▶ Exercise description:
Which lines of the entries below run from the one holding "[972,293,1031,307] at least" to the one holding "[731,734,1166,754] relationship, from", inclusive? Set down exactly those lines and no others.

▶ Information provided:
*-*-*

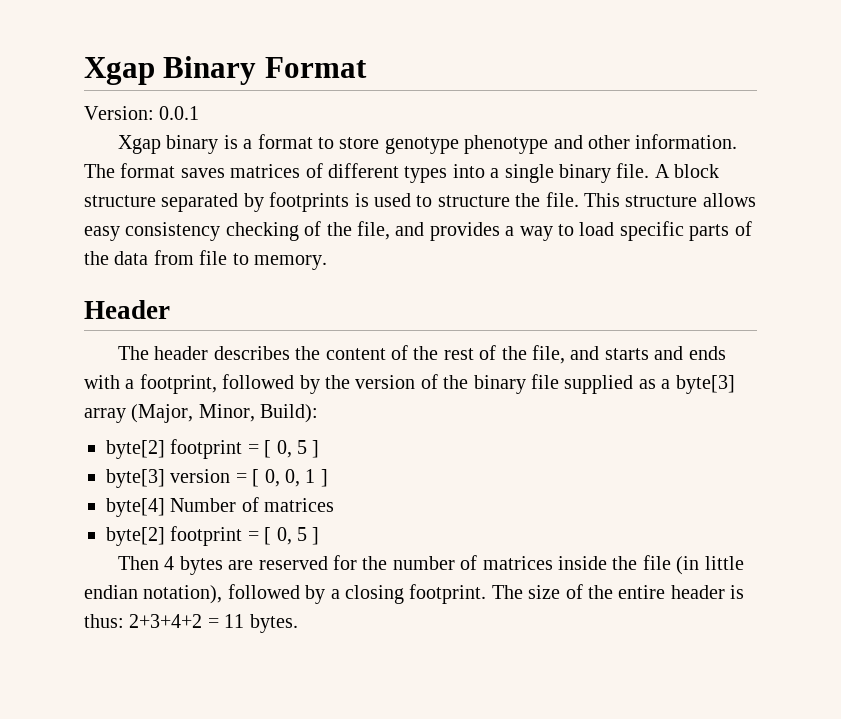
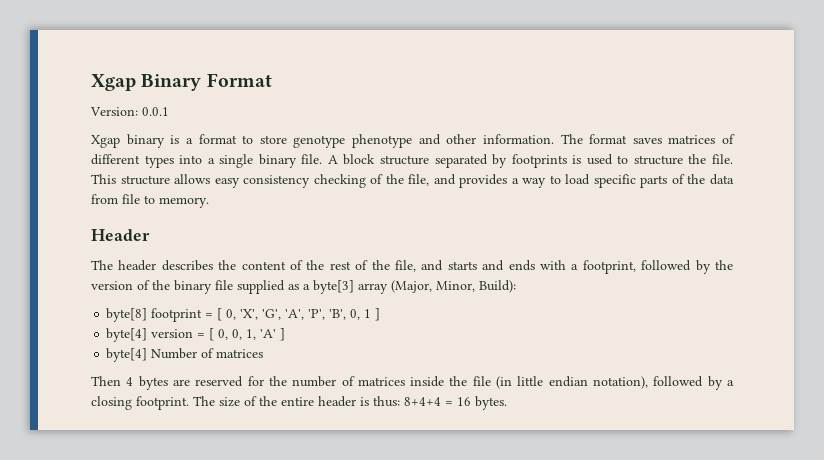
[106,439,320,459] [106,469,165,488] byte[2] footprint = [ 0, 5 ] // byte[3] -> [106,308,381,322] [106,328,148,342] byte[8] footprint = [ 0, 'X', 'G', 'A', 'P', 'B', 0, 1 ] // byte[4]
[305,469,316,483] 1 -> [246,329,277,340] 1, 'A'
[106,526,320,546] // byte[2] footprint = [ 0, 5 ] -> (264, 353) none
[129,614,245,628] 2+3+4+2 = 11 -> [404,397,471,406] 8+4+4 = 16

*-*-*

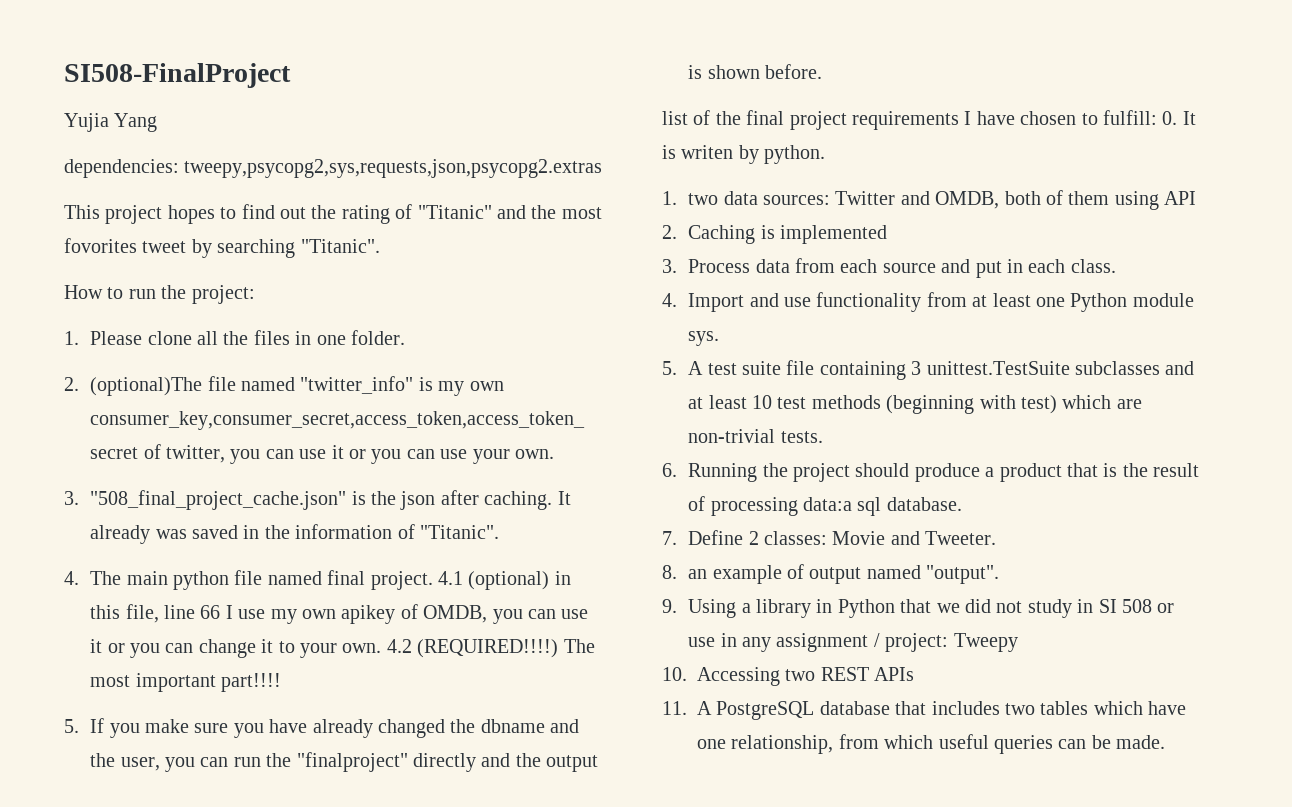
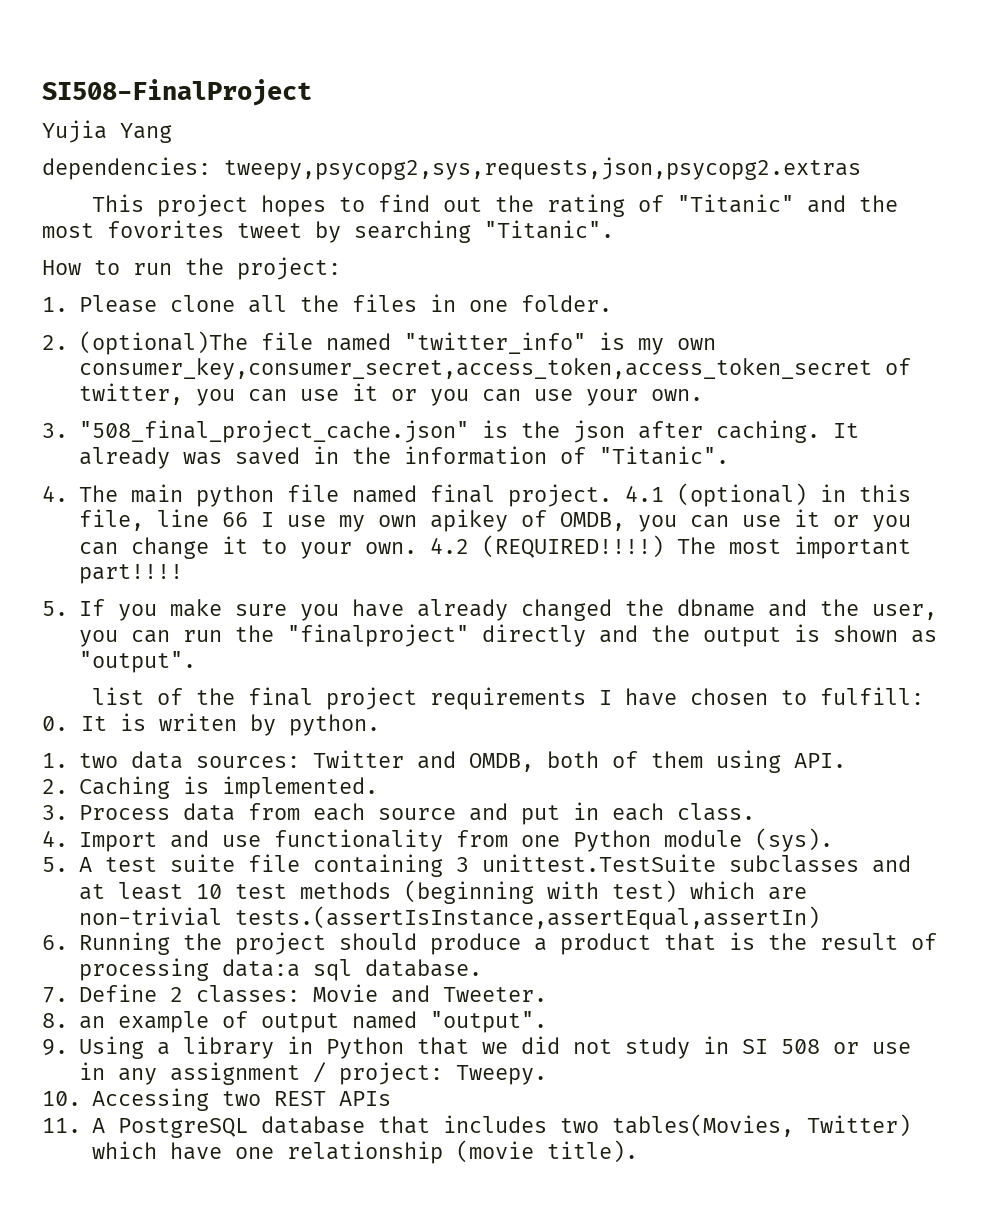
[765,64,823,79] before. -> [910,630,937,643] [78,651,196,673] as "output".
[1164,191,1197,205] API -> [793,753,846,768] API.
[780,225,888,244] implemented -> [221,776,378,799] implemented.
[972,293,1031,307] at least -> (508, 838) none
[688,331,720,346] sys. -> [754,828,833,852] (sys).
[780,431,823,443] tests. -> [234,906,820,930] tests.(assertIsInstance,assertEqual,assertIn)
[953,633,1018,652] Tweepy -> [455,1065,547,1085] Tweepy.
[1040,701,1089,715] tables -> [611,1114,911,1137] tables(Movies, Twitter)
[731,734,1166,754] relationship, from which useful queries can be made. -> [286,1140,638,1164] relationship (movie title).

*-*-*

▶ Result of this exercise:
[972,293,1031,307] at least -> (508, 838) none
[688,331,720,346] sys. -> [754,828,833,852] (sys).
[780,431,823,443] tests. -> [234,906,820,930] tests.(assertIsInstance,assertEqual,assertIn)
[953,633,1018,652] Tweepy -> [455,1065,547,1085] Tweepy.
[1040,701,1089,715] tables -> [611,1114,911,1137] tables(Movies, Twitter)
[731,734,1166,754] relationship, from which useful queries can be made. -> [286,1140,638,1164] relationship (movie title).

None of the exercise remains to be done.